AIM OF THE EXERCISE
Print out all of the records exactly; no picture belongs in the result.

[Edit tracking data]
———

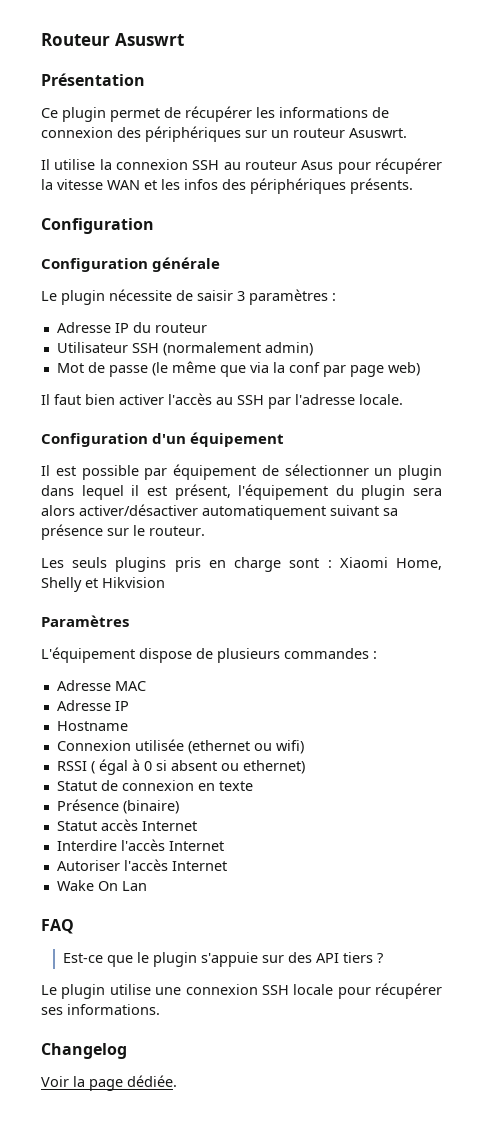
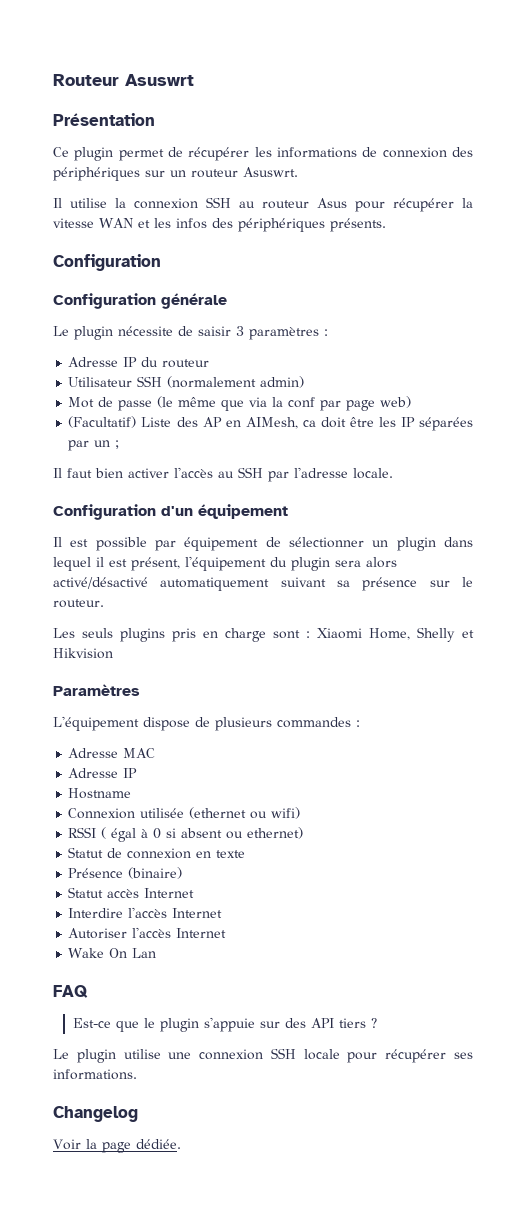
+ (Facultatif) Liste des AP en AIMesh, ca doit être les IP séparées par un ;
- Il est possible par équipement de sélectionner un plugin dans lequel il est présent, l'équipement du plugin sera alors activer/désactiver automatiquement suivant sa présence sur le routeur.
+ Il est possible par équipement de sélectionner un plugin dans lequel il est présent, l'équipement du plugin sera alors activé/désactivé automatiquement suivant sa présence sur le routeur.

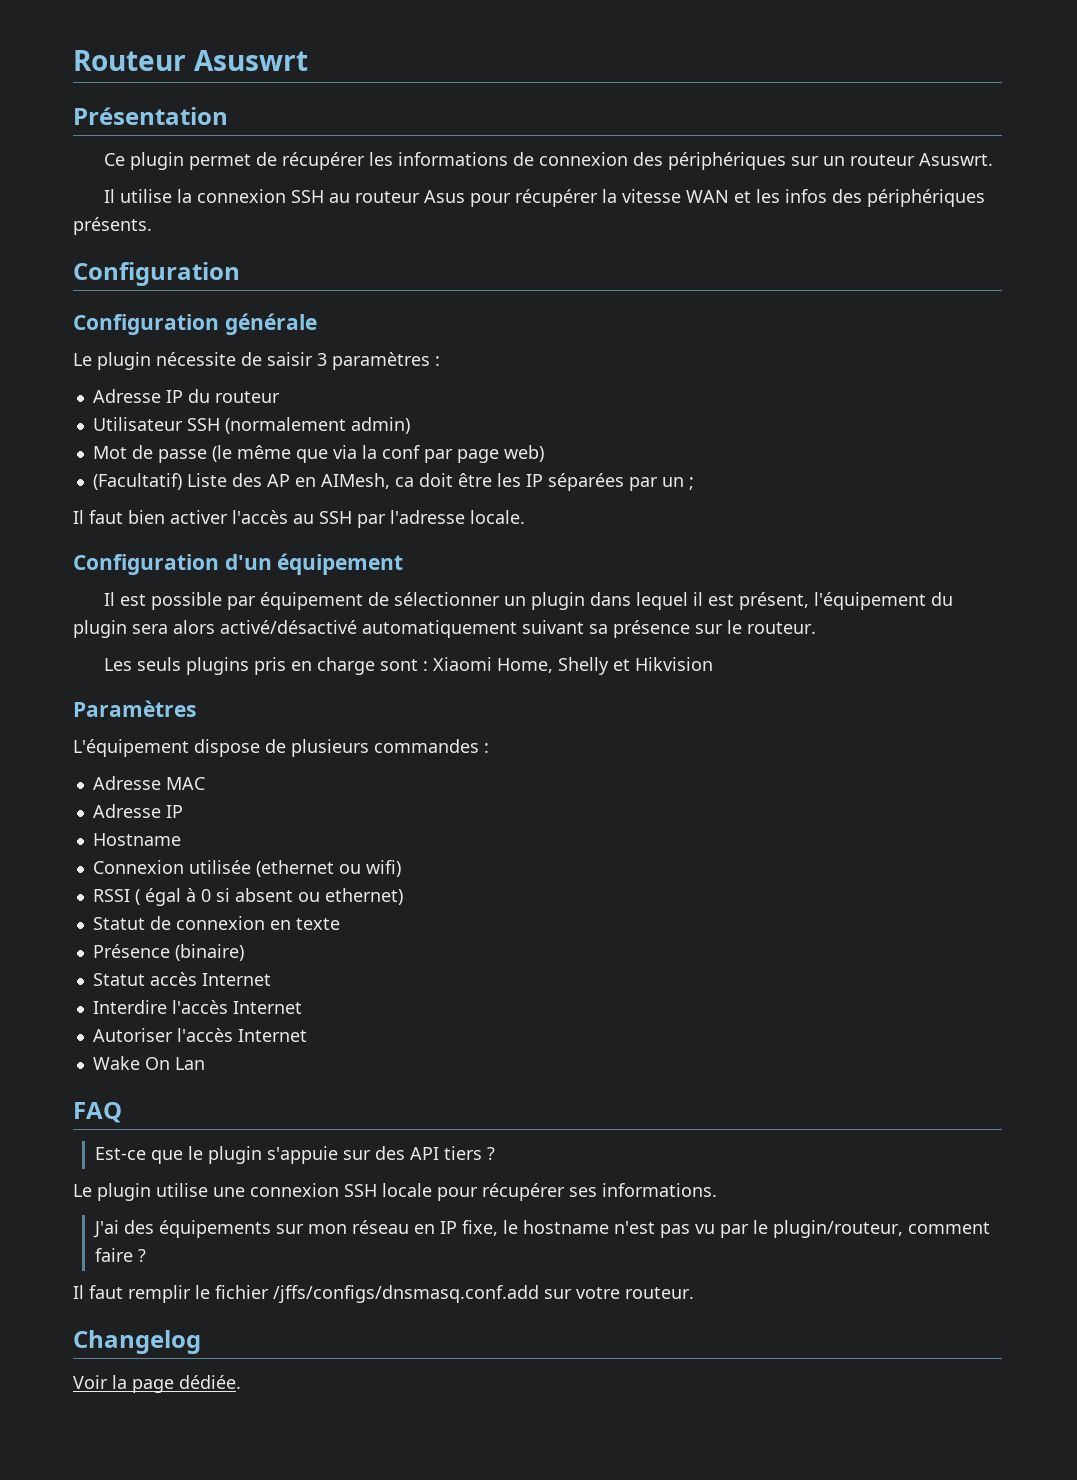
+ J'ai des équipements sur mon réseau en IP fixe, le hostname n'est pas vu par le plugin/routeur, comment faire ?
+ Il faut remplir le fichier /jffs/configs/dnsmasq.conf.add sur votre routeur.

———

SOLUTION FOR THIS TASK
+ (Facultatif) Liste des AP en AIMesh, ca doit être les IP séparées par un ;
- Il est possible par équipement de sélectionner un plugin dans lequel il est présent, l'équipement du plugin sera alors activer/désactiver automatiquement suivant sa présence sur le routeur.
+ Il est possible par équipement de sélectionner un plugin dans lequel il est présent, l'équipement du plugin sera alors activé/désactivé automatiquement suivant sa présence sur le routeur.

+ J'ai des équipements sur mon réseau en IP fixe, le hostname n'est pas vu par le plugin/routeur, comment faire ?
+ Il faut remplir le fichier /jffs/configs/dnsmasq.conf.add sur votre routeur.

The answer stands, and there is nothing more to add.